··· SUPPLIED RECORDS ···

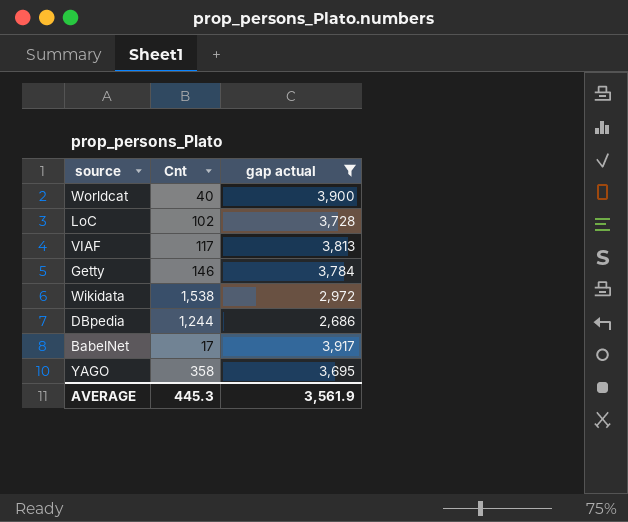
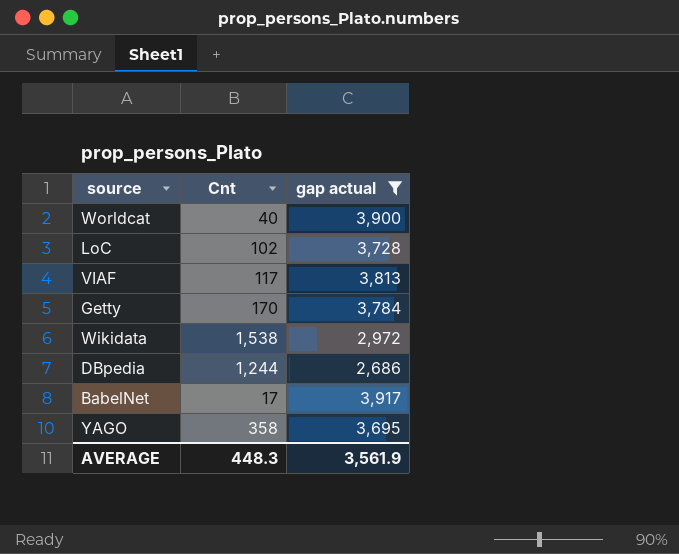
Getty | Cnt: 146 -> 170
AVERAGE | Cnt: 445.3 -> 448.3

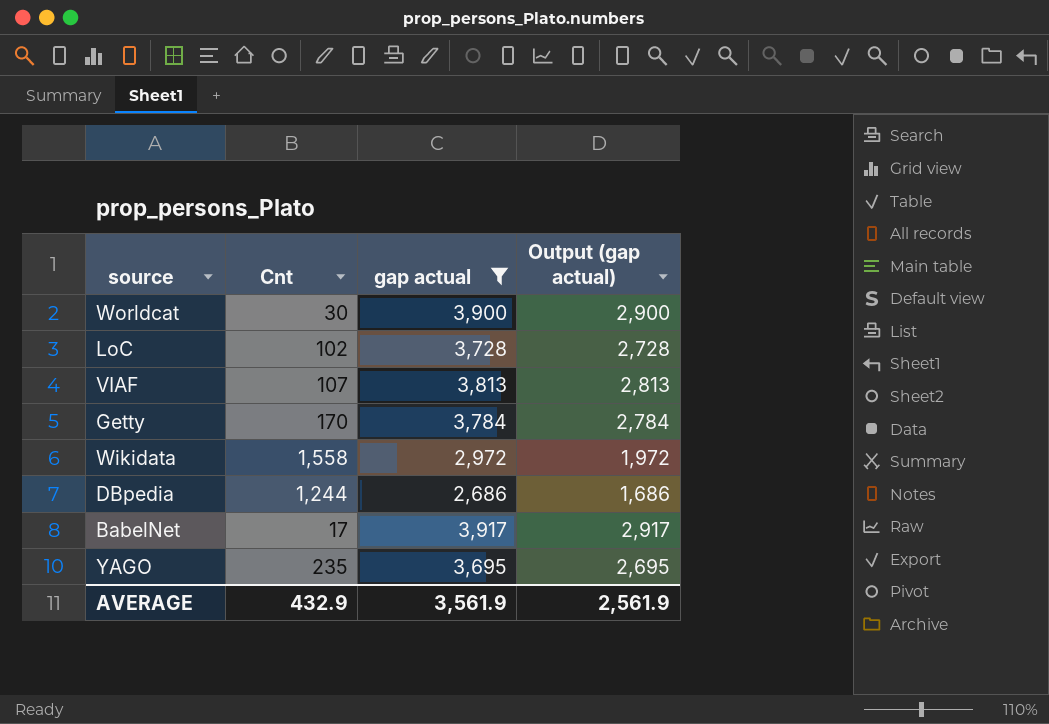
column Output (gap actual) | formula: none -> [gap actual] - 1000
Worldcat | Cnt: 40 -> 30
VIAF | Cnt: 117 -> 107
Wikidata | Cnt: 1,538 -> 1,558
YAGO | Cnt: 358 -> 235
AVERAGE | Cnt: 448.3 -> 432.9

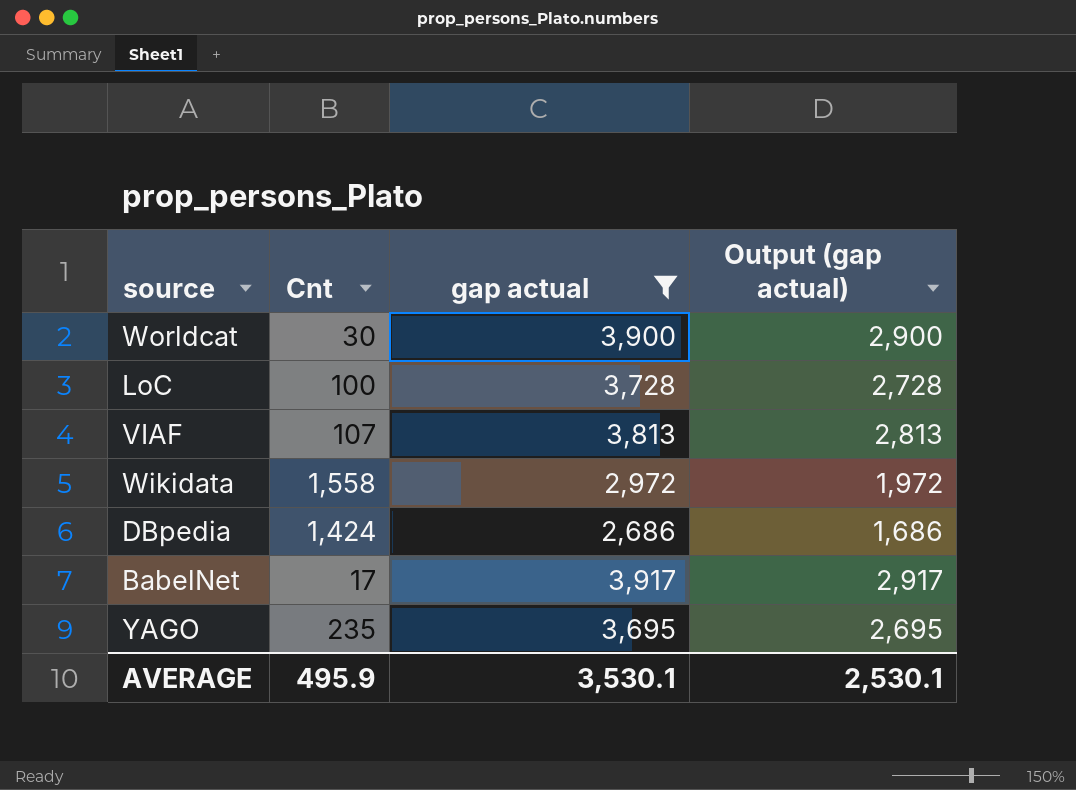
row Getty: 170 | 3,784 | 2,784 -> none
LoC | Cnt: 102 -> 100
DBpedia | Cnt: 1,244 -> 1,424
AVERAGE | Cnt: 432.9 -> 495.9
AVERAGE | gap actual: 3,561.9 -> 3,530.1
AVERAGE | Output (gap actual): 2,561.9 -> 2,530.1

···

• EXERCISE BRIEF:
Scan the material above for lines holding the string "Getty" and copy those lines.

• TASK SOLUTION:
Getty | Cnt: 146 -> 170
row Getty: 170 | 3,784 | 2,784 -> none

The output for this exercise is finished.